In other words if you want an API which can make sense out of the string "Hey my friend <bot_name> mute Christian for me please" and identifies that Christian should be muted here then you are at the right address.

The provided model is capable of identifying the following intents:

Intent Example Entities identified
wake_up hey big blue button
mute mute Hoa and Niklas Hoa, Niklas
summarize summarize the meeting
give_presenter give Mike presenter Mike
share_screen share my screen please
raise_hand raise my hand
out_of_scope I don't like it here

It is also capable of identifying multiple intents if one of them is a wake_up intent like wake_up+mute, wake_up+share_screen etc. It it is very simple to train a model with your own data to meet your individual neets. I have described it in the How to train the model section.

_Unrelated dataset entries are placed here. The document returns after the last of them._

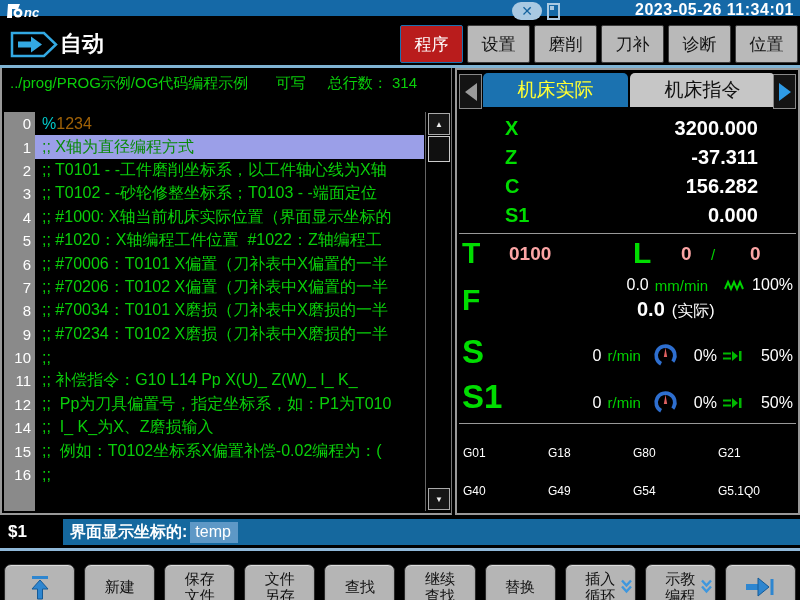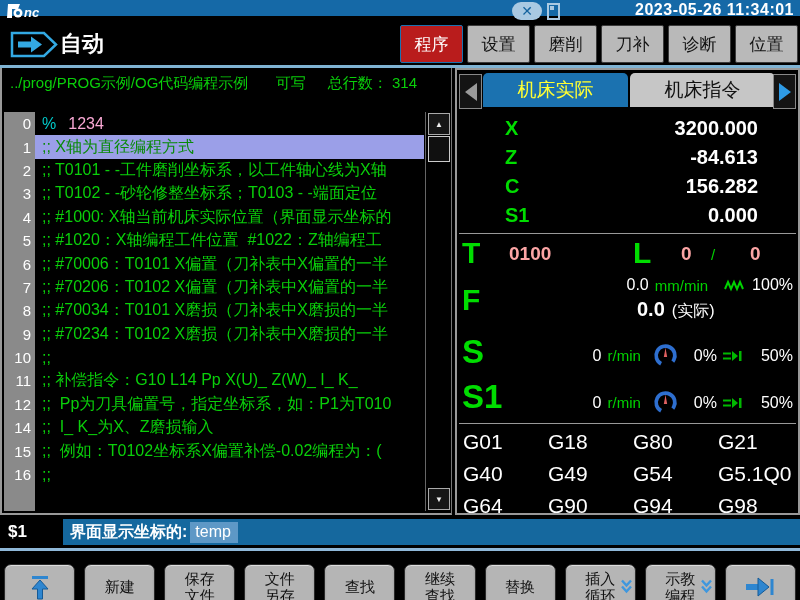"1234" .l0rest { color: #f9a8d4 -> #a16207; margin-left: 12px -> none }
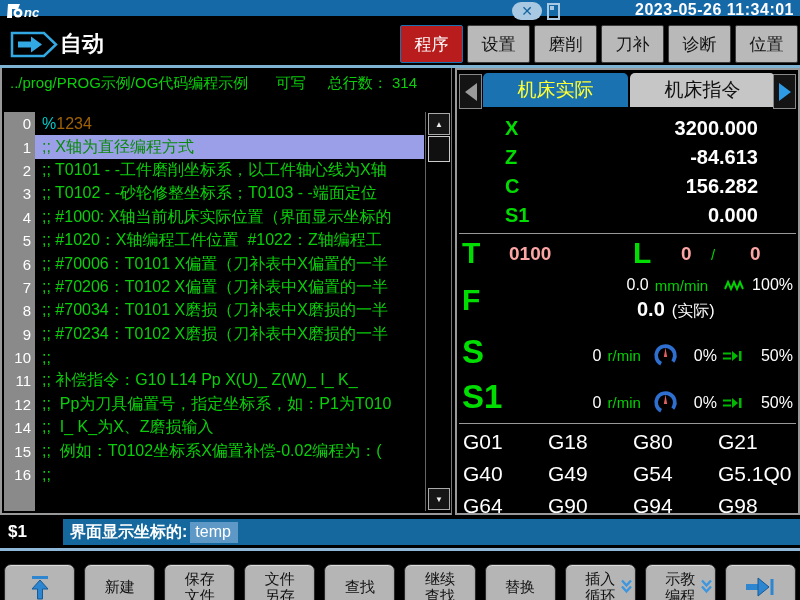"-84.613" span.axval { text: -84.613 -> -37.311 }
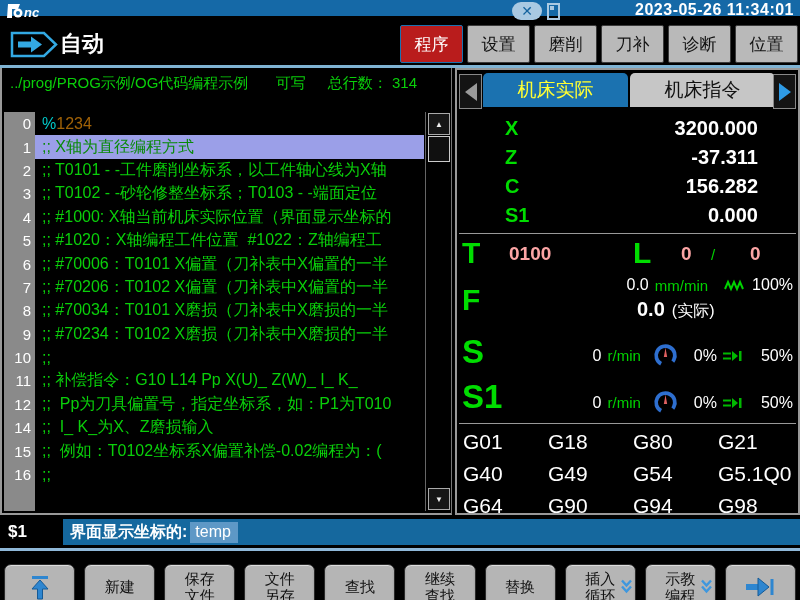"G01" .gcell { font-size: 21px -> 12px; margin-top: none -> 16px }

Although this is a standalone project it is used by the Personal-Voice-and-Chat-Assistant-within-bigbluebutton project where the bigbluebutton (open source web conferencing) application is altered in order to bring a personal voice assistant to live and useable.

Table of contents

Installation

In this section you will install and configure everything what is necessary to run a web server (with an https protocol) which acts like a proxy server and points to a local RASA server. Rasa Open Source is a machine learning framwork to automate text- and voice-based assistants.

Prerequisites

In this section I will talk about what you should have to be able to follow this guide and install your own RASA API server.

I recommend:

4 CPU cores which are capable to execute AVX instructions for Tensorflow, 16 GB RAM and 20 GB of SSD storage for a production server.

Ubuntu 18.04 and Python 3.6.9 should be installed (Python 3.6.9 is installed on Ubuntu 18.04 by default).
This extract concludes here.